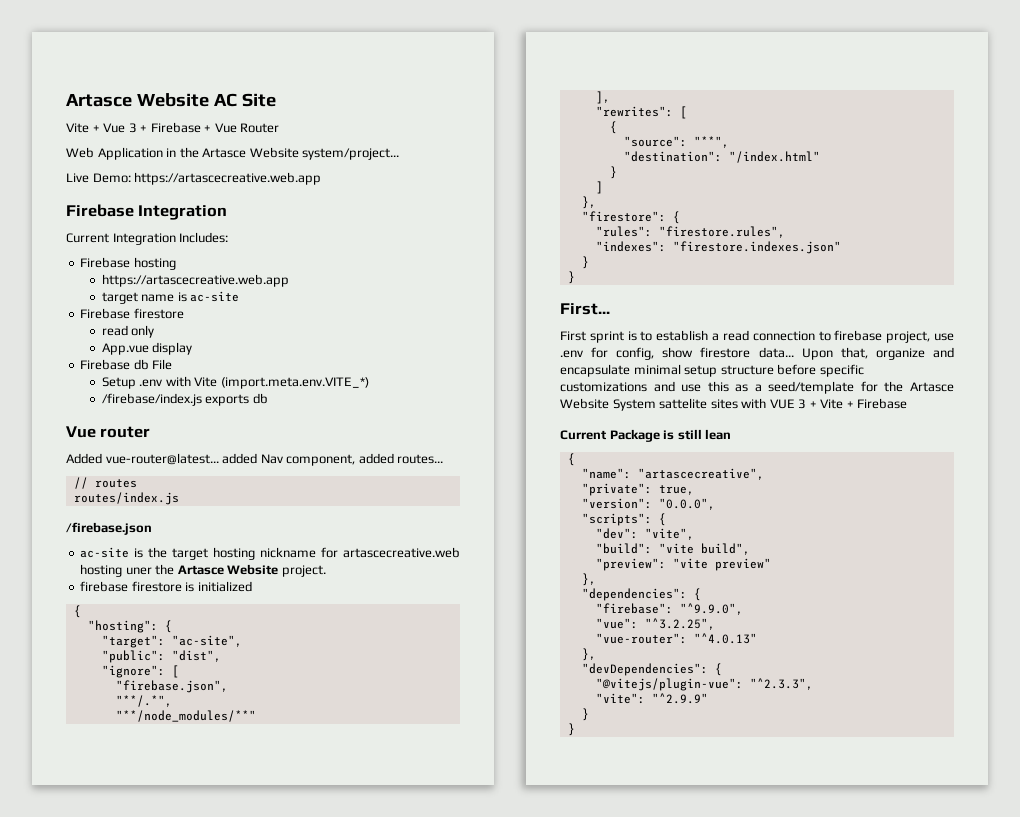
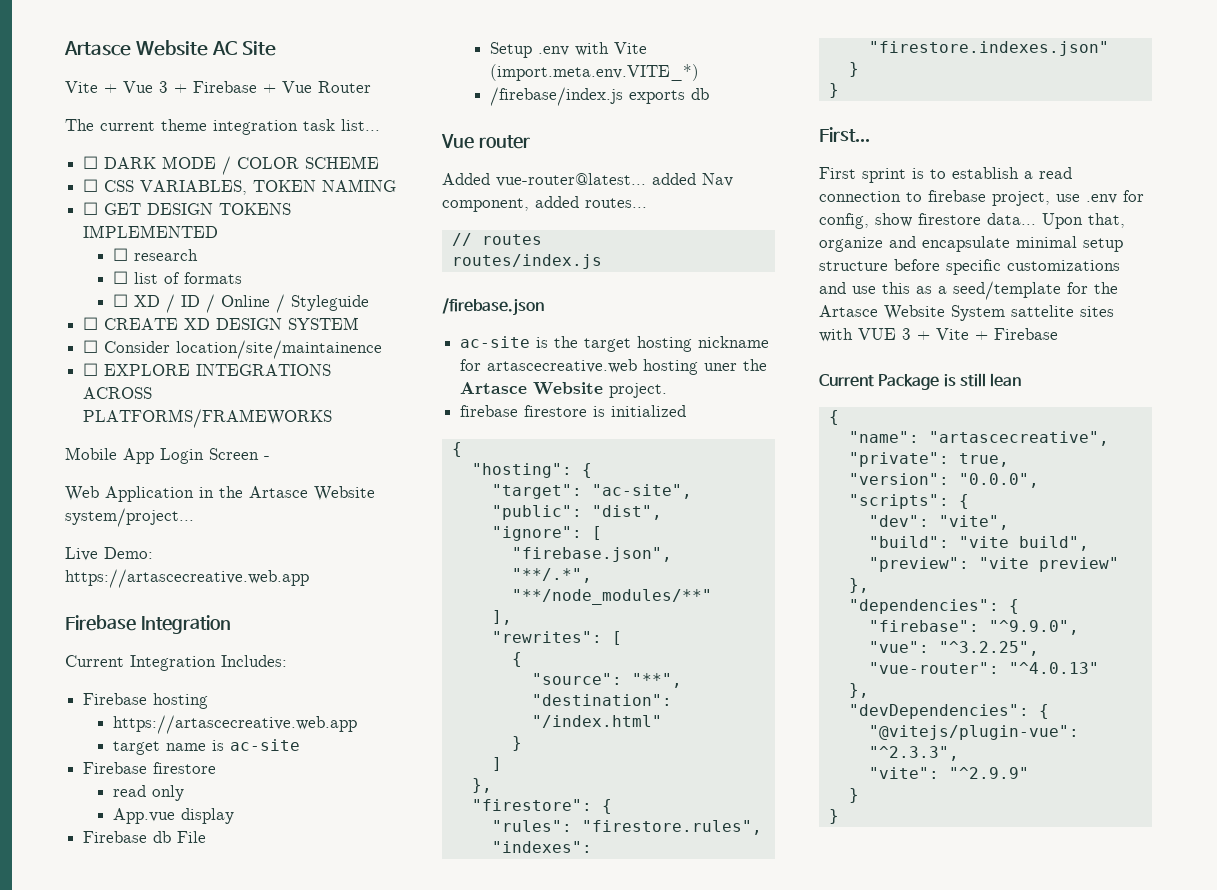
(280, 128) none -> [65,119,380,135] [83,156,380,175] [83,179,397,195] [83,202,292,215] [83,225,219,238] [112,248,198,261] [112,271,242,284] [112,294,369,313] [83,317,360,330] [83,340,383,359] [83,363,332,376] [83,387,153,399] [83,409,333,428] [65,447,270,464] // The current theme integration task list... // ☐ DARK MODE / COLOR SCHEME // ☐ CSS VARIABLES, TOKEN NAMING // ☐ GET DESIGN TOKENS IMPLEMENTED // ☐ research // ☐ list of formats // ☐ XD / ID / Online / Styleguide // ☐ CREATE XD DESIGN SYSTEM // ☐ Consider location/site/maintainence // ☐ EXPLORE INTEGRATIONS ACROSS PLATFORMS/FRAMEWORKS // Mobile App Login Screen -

--

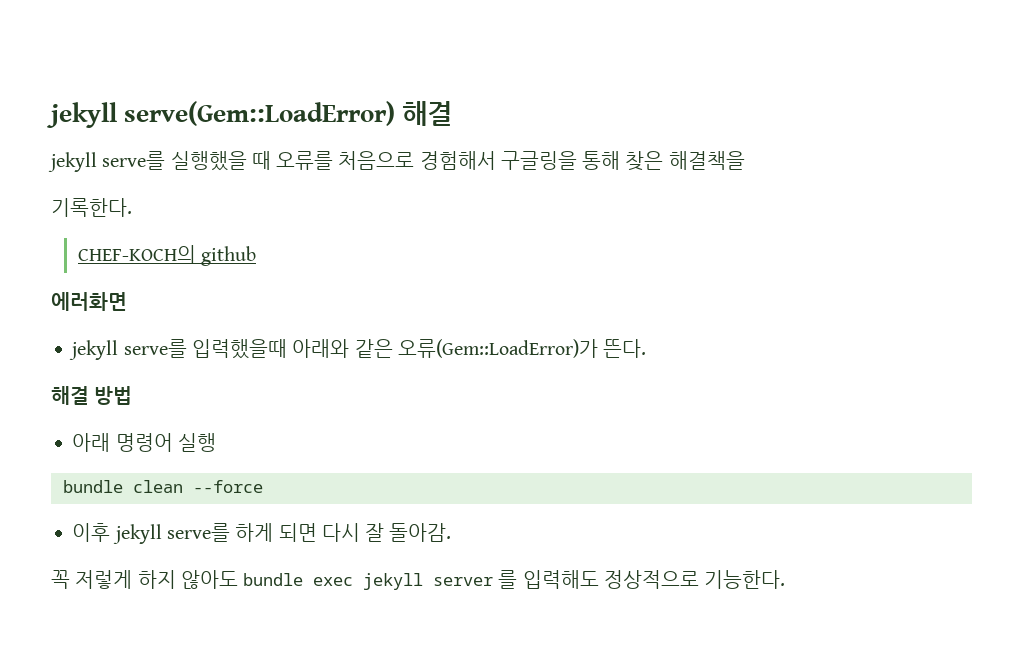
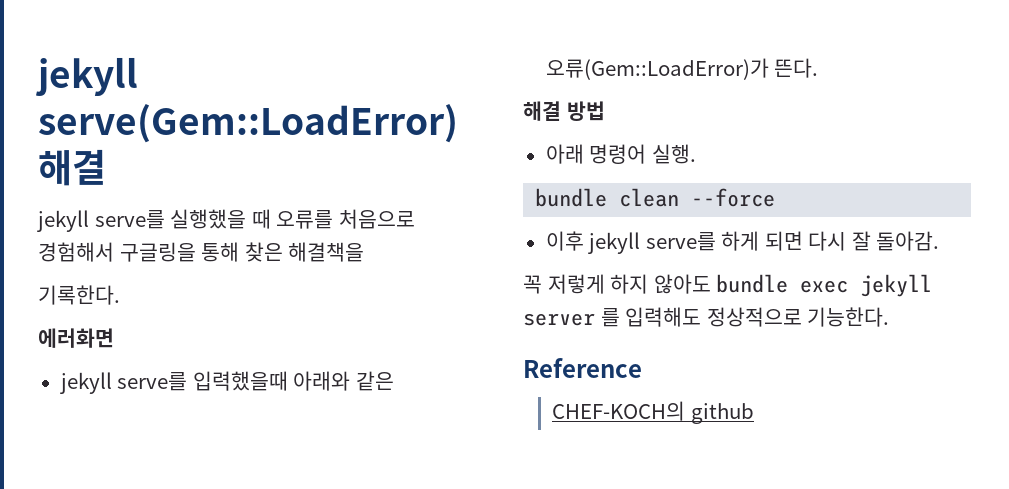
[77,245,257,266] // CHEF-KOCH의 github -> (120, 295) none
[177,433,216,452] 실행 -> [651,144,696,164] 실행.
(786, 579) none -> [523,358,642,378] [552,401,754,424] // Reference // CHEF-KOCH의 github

--

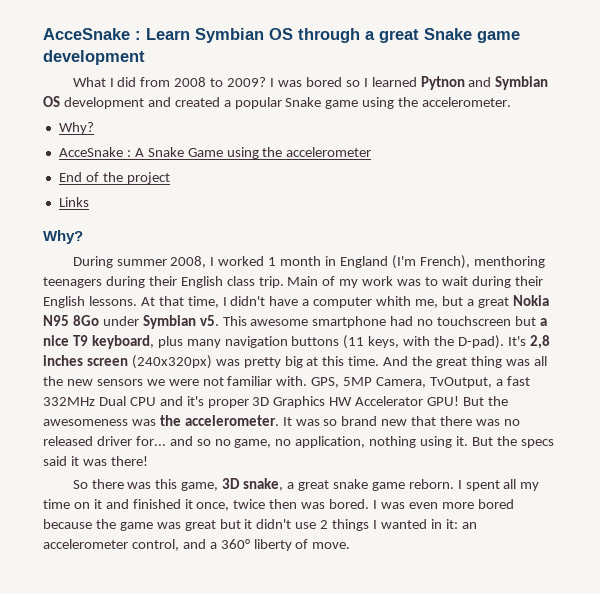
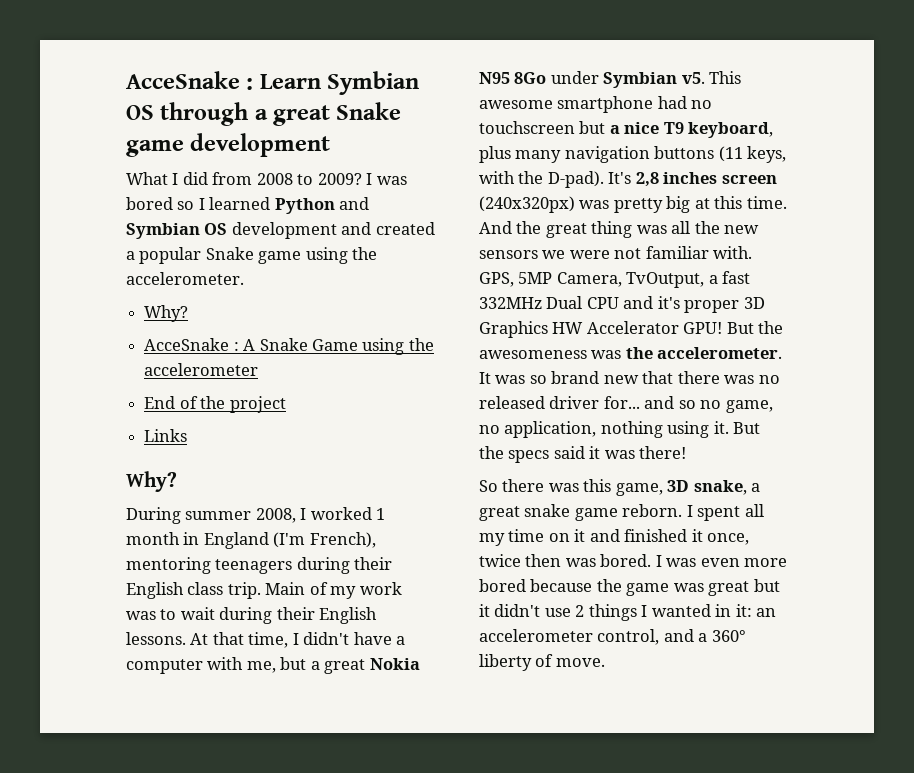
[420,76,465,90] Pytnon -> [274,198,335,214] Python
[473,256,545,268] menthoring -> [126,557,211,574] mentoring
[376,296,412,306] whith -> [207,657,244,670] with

--

Assignment
Gather all lines with the string "CHEF" from the data.

Solution
[77,245,257,266] // CHEF-KOCH의 github -> (120, 295) none
(786, 579) none -> [523,358,642,378] [552,401,754,424] // Reference // CHEF-KOCH의 github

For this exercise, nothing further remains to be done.